Working data

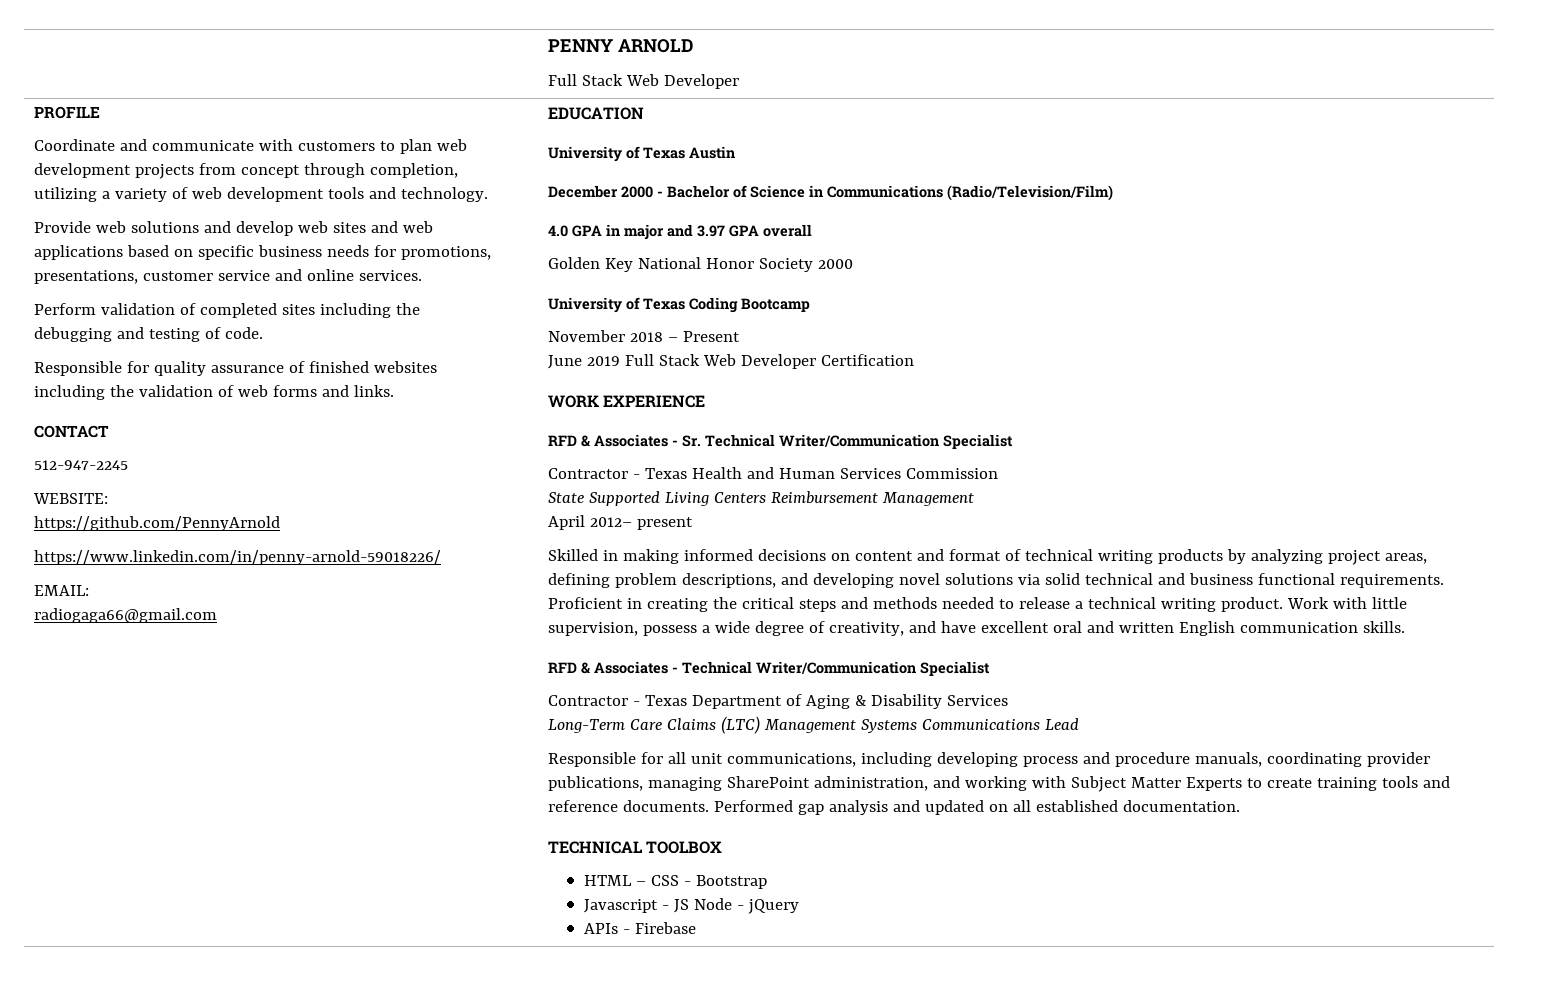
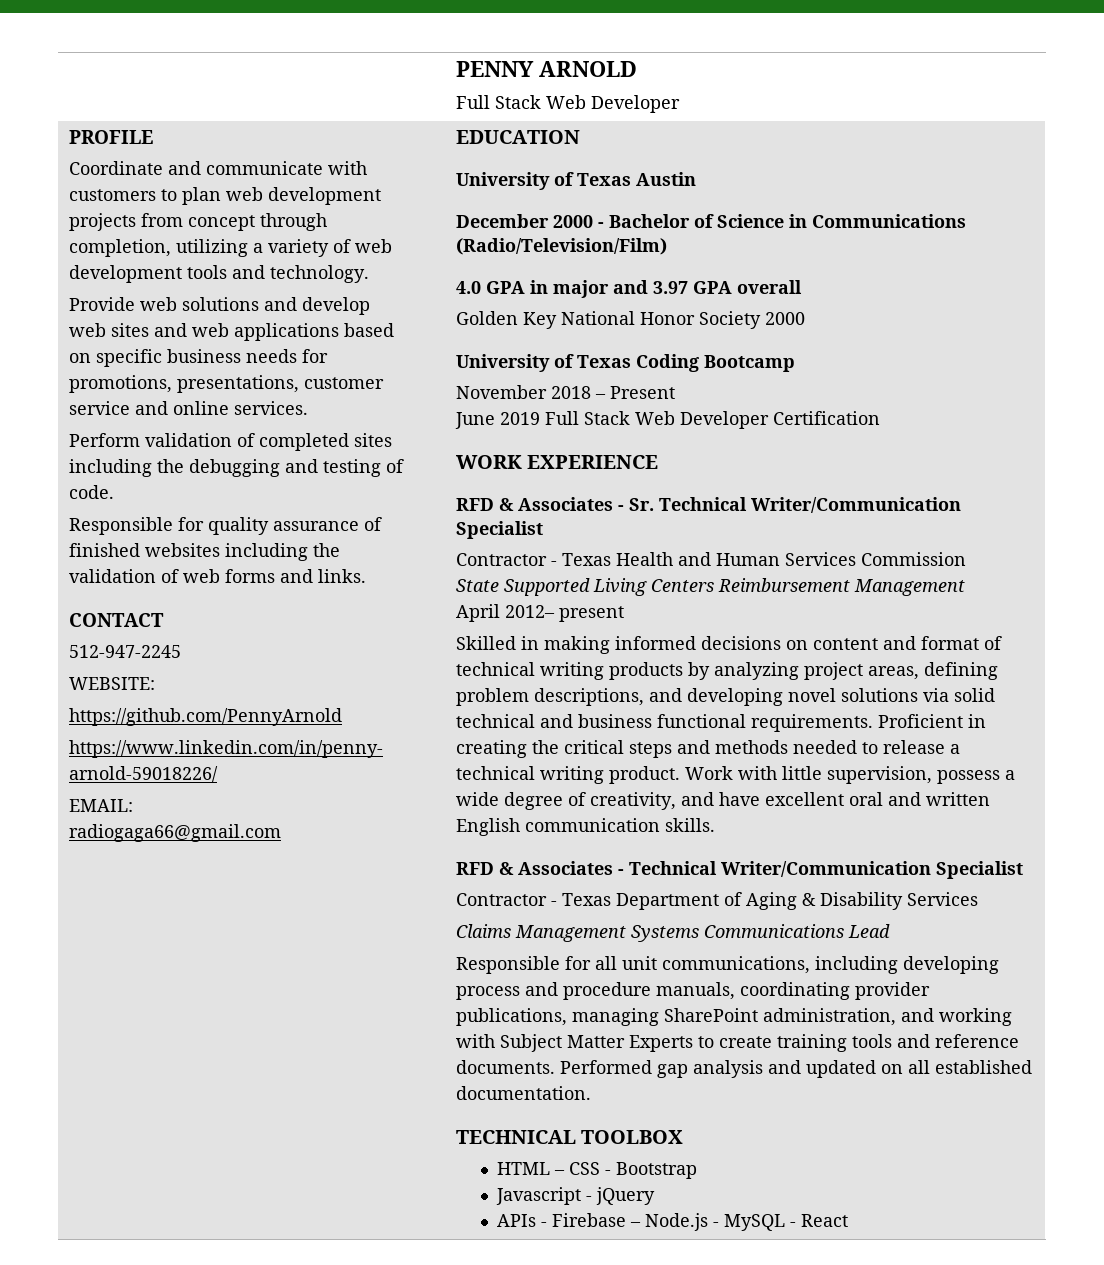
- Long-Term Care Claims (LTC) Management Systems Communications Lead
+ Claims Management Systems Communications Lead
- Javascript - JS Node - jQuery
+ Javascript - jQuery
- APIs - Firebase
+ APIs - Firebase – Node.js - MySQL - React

What to work on
An exact copy of every record above is needed, with all pictures left out.

Result of the task
- Long-Term Care Claims (LTC) Management Systems Communications Lead
+ Claims Management Systems Communications Lead
- Javascript - JS Node - jQuery
+ Javascript - jQuery
- APIs - Firebase
+ APIs - Firebase – Node.js - MySQL - React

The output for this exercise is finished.